Il giorno dopo arrivò una sua nota infilata in una busta con un angolo rotto.
Fede e ordine infondono forza. Devi togliere tutti i sassi prima di costruire. Te lo spiegherò la prossima volta che ci vediamo. Non portare la ragazza. Troppo carina.
Era una grafia frettolosa con la firma compressa in un angolo, e il messaggio per Rand non aveva senso. Quando cercò di raggiungere di nuovo Fel, scoprì che aveva lasciato detto a Idrien che si sentiva di nuovo giovane ed era andato a pescare. In piena siccità. Rand si chiese se l’uomo avesse perso totalmente la ragione. Min trovava la nota divertente; aveva chiesto di poterla tenere e la vide ridere diverse volte mentre la rileggeva.
Che avesse perso o meno la ragione, Rand decise che la prossima volta avrebbe lasciato Min al palazzo, ma per la verità era difficile averla al suo fianco quando la voleva. Sembrava che trascorresse più tempo con le Sapienti che non con lui. Non capiva perché la cosa lo irritasse tanto, ma aveva notato che si arrabbiava più facilmente con gli altri quando Min era presso le tende. Era comunque un bene che non fosse con lui troppo spesso. La gente lo avrebbe notato, e molti avrebbero parlato e si sarebbero posti delle domande. A Cairhien, dove anche gli inservienti giocavano il Gioco delle Casate, sarebbe potuto essere pericoloso per lei avere gente che si chiedesse se era importante. Meglio così, davvero. Cercò di non scattare più per l’ira.
Voleva Min per verificare le visioni sui nobili che avevano iniziato le loro visite uno alla volta, chiedendo della sua salute — le ginocchia deboli dovevano aver dato adito a delle voci — sorridendo, chiedendo per quanto si sarebbe trattenuto a Cairhien, quali fossero i suoi piani e sorridendo ancora, sempre sorridendo. Il solo che non lo fece in maniera troppo palese fu Dobraine, sempre con la parte anteriore del cranio rasata come un soldato e le strisce sulla giubba consumate dal pettorale di metallo che non portava a palazzo: nel rivolgergli le stesse domande degli altri fu talmente tetro che Rand fu quasi contento di vederlo andare via.
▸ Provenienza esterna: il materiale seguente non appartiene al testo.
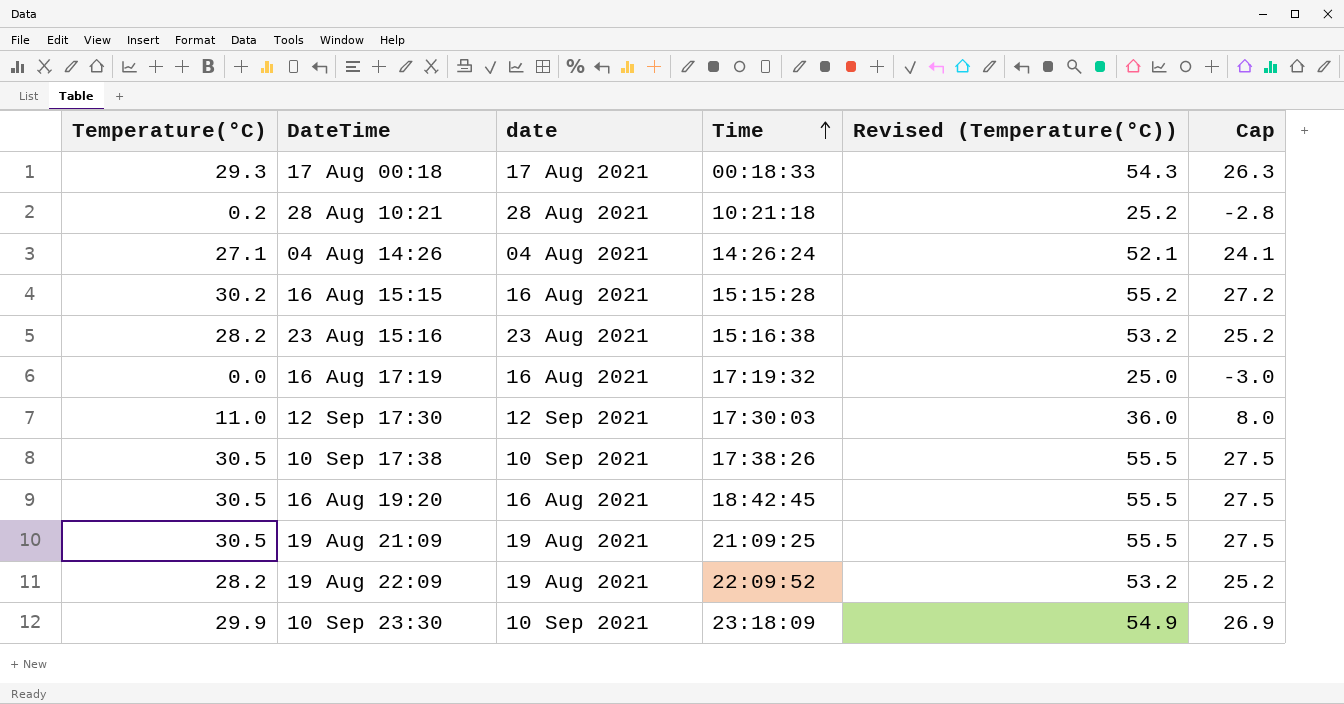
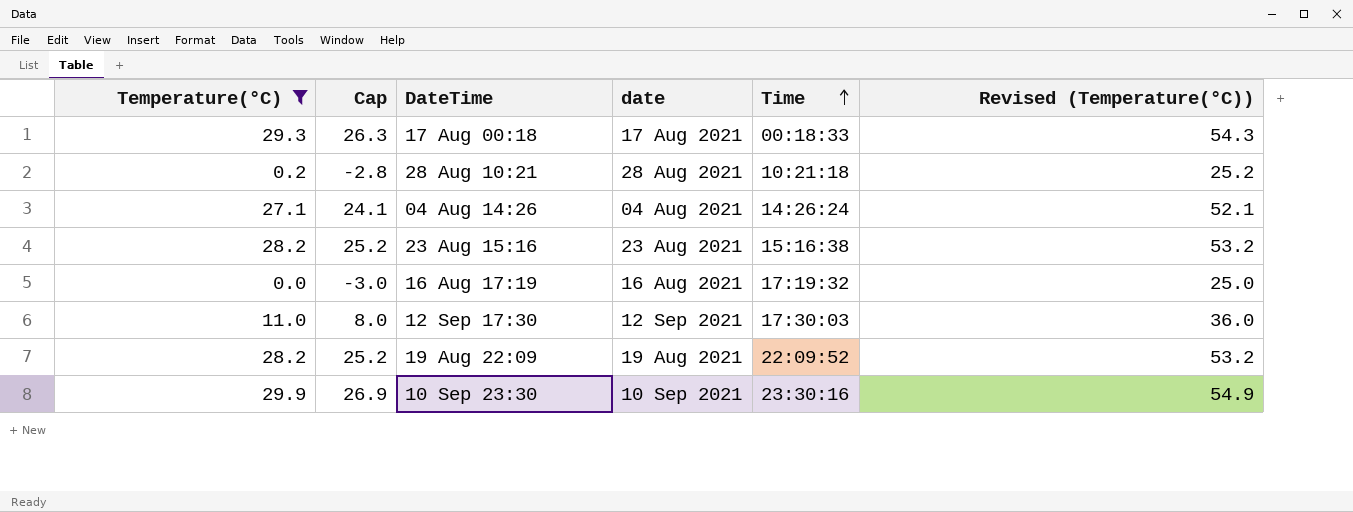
filter: none -> Temperature(°C) <= 29.9
column Cap | position: 6 -> 2
10 Sep 23:30 | Time: 23:18:09 -> 23:30:16

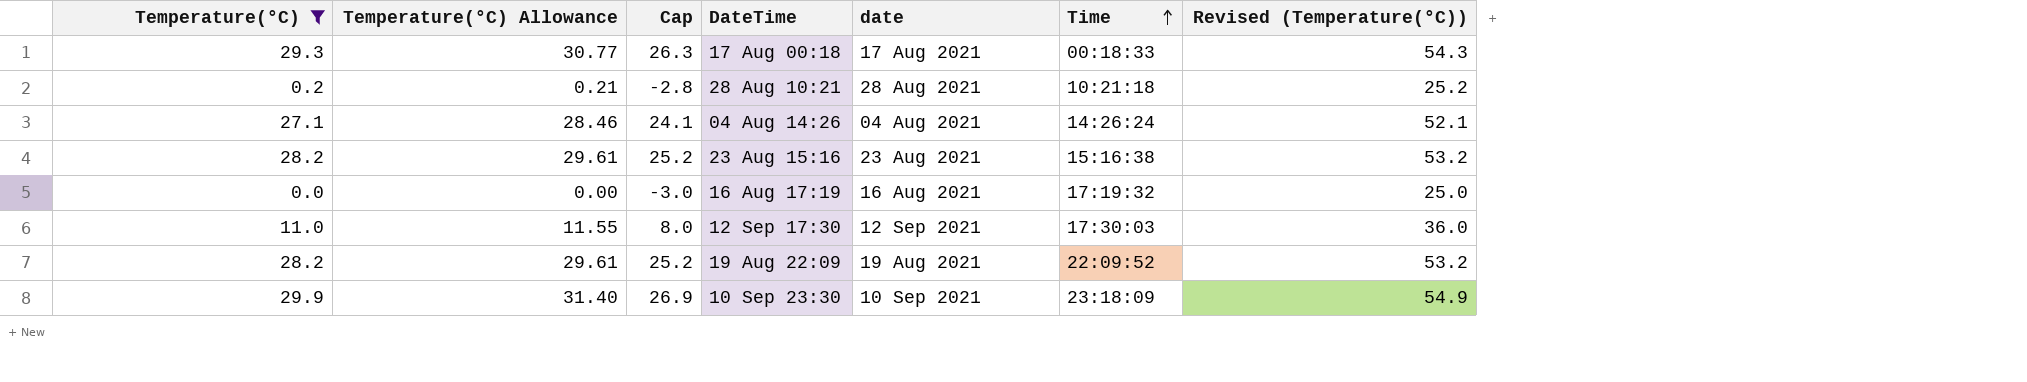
column Temperature(°C) Allowance | formula: none -> [Temperature(°C)] * 1.05
10 Sep 23:30 | Time: 23:30:16 -> 23:18:09

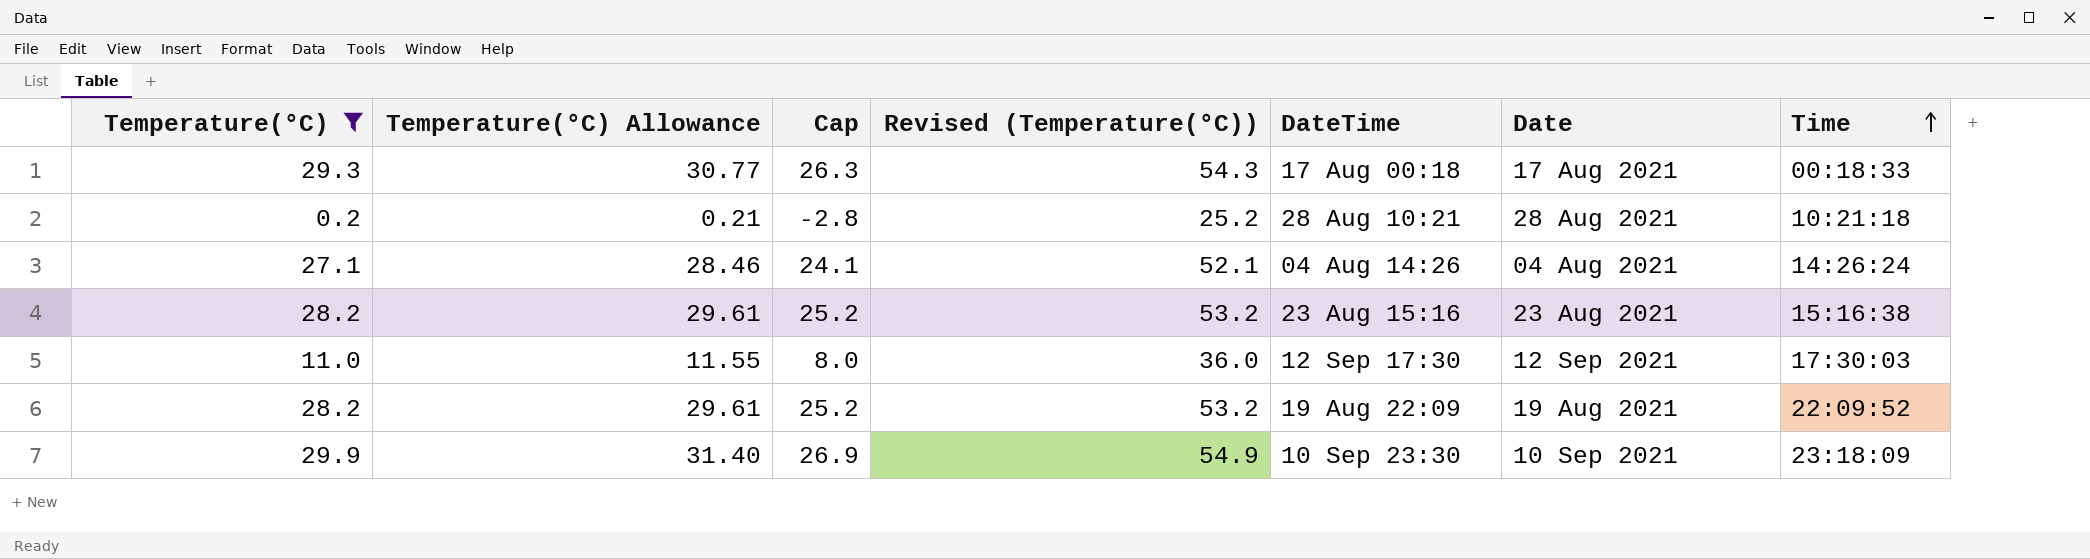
column Revised (Temperature(°C)) | position: 7 -> 4
column name: date -> Date
row 16 Aug 17:19: 0.0 | 0.00 | -3.0 | 16 Aug 2021 | 17:19:32 | 25.0 -> none

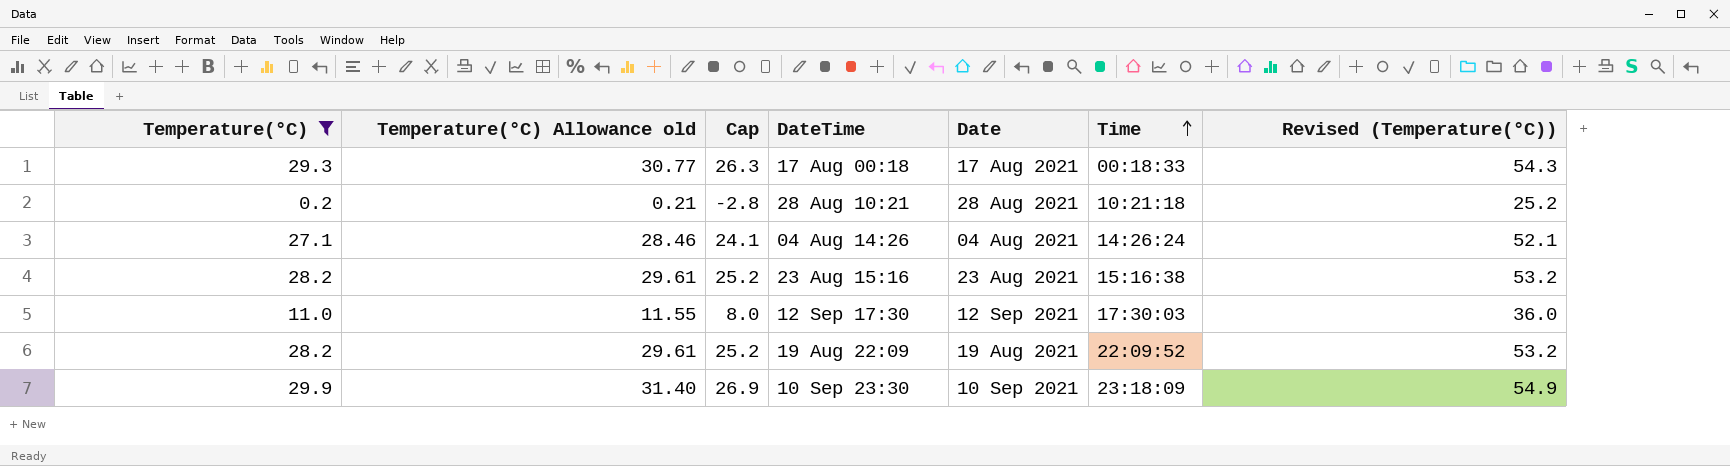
column name: Temperature(°C) Allowance -> Temperature(°C) Allowance old
column Revised (Temperature(°C)) | position: 4 -> 7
Min riusciva a essere presente durante questi incontri, inseriti fra le sue tante attività con le Sapienti; Rand non aveva intenzione di chiedere. Il problema era tenerla nascosta.
«Potrei fare finta di essere la tua sgualdrina» rise Min. «Potrei avvinghiarmi a te e imboccarti con acini di uva — be’, uvetta; la frutta fresca non si vede da parecchio — e tu potresti chiamarmi le tue piccole labbra di miele. In questo caso nessuno si chiederebbe perché sto con te.»
«No» scattò Rand, e il volto di Min divenne solenne.
«Pensi davvero che i Reietti verrebbero a cercarmi solo per quello?»
«Potrebbero» rispose Rand altrettanto serio. Un Amico delle Tenebre come Padan Fain lo avrebbe fatto, se era ancora vivo. «Non correrò il rischio, Min. In ogni caso non voglio che questi sporcaccioni Cairhienesi pensino a te in quel modo, e nemmeno i Tarenesi.» Gli Aiel erano diversi; pensavano che il suo gioco fosse divertente, molto divertente.
Min cambiava umore facilmente. Passava dalla solennità alla gioia senza gradazioni intermedie, con i sorrisi che non svanivano quasi mai. Fino a quando iniziò l’udienza.
Un pannello dorato lavorato in modo tale da sembrare un merletto sistemato in un angolo della stanza risultò un fallimento. Gli occhi scuri di Maringil evitarono di guardare in quella direzione con tale caparbietà che Rand era sicuro avrebbe messo sottosopra tutto il palazzo del Sole per scoprire chi o cosa nascondesse. Il soggiorno si rivelò una soluzione migliore, con Min che spiava dalle porte socchiuse dell’anticamera, ma non torti avevano immagini o aure che lei potesse vedere durante le udienze con Rand, e ciò che vedeva da lì o andando semplicemente in giro per i corridoi era tragico. Maringil, l’uomo dai capelli bianchi sottile come una lama e freddo come il ghiaccio, sarebbe morto a seguito di una pugnalata. Colavaere, il volto più che bello calmo e raccolto adesso che sapeva che Aviendha non era con Rand, sarebbe stata impiccata. Meilan, con la barba a punta e la voce untuosa, sarebbe stato avvelenato. Il futuro riservava un pedaggio pesante per i sommi signori di Tear. Anche Aracome, Maraconn e Gueyam avrebbero incontrato una morte violenta, Min supponeva in battaglia. Non aveva mai visto tanto spesso la morte in un solo gruppo di persone.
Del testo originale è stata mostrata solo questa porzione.